> [Exercise instructions]:
Report each line from the data below that holds the word "center".
────────────────────────────────────────
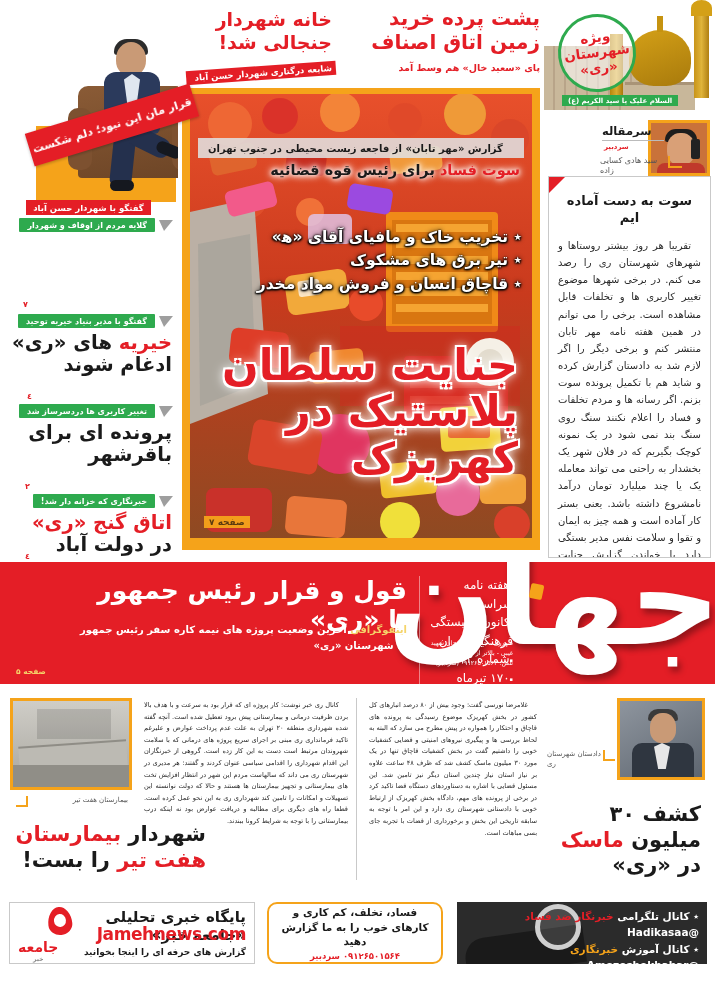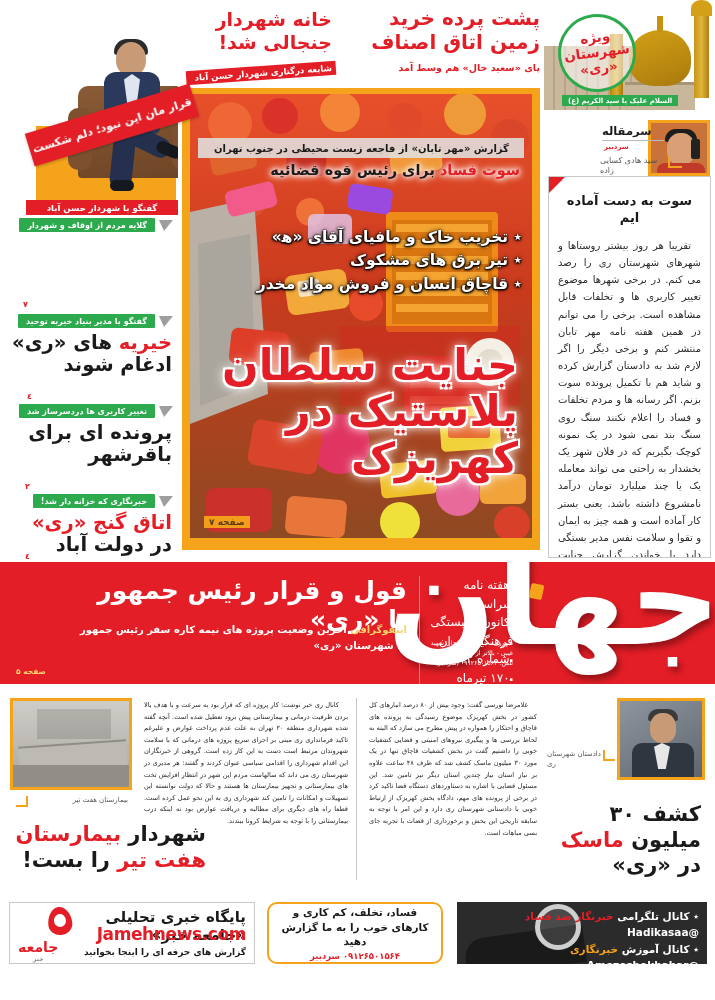--- a/index.html
+++ b/index.html
@@ -81,21 +81,21 @@
   .diag-banner {
     position: absolute; left: 26px; top: 108px; width: 172px; height: 34px;
     background: #e41e26; color: #fff;
     transform: rotate(-17deg);
     display: flex; align-items: center; justify-content: center;
     font-size: 11px; font-weight: bold; letter-spacing: -0.2px;
     box-shadow: 0 1px 3px rgba(0,0,0,.28);
     z-index: 5;
   }
   .cap-red {
-    position: absolute; left: 26px; top: 200px; width: 152px; height: 15px;
+    position: absolute; left: 26px; top: 200px; width: 125px; height: 15px;
     background: #e41e26; color: #fff; font-size: 8.5px; font-weight: bold;
     display:flex; align-items:center; justify-content:center;
   }
 
   
   .kicker-row { position: absolute; display: flex; align-items: center; gap: 3px; padding-left: 30px; }
   .kicker {
     background: #2eaa4e; color: #fff; font-size: 8px; font-weight: bold;
     padding: 2.5px 8px; border-radius: 1px; white-space: nowrap;
   }
@@ -149,21 +149,21 @@
     background: #f5a31a; padding: 6px 8px 10px 8px;
   }
   .photo-inner {
     position: relative; width: 342px; height: 444px; overflow: hidden;
     background: #b45a20;
   }
   .photo-cap {
     position: absolute; left: 8px; top: 44px; right: 8px; height: 20px;
     background: rgba(224,224,224,.88); color: #1a1a1a;
     font-size: 10px; font-weight: bold; display: flex; align-items: center;
-    justify-content: flex-end; padding-left: 16px; padding-right: 8px;
+    justify-content: flex-end; padding-left: 10px; padding-right: 8px;
     z-index: 4;
   }
   .photo-sub {
     position: absolute; left: 8px; top: 68px; right: 8px;
     font-size: 14.5px; font-weight: bold; color: #1a1a1a; text-align: right;
     z-index: 4; padding-right: 4px;
     text-shadow: 0 0 4px #fff, 0 0 7px #fff, 0 0 10px #fff;
   }
   .photo-sub .red { color: #e41e26; }
   .bullets {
────────────────────────────────────────
> [Response area]:
     display: flex; align-items: center; justify-content: center;
     display:flex; align-items:center; justify-content:center;
   .kicker-row { position: absolute; display: flex; align-items: center; gap: 3px; padding-left: 30px; }
     font-size: 10px; font-weight: bold; display: flex; align-items: center;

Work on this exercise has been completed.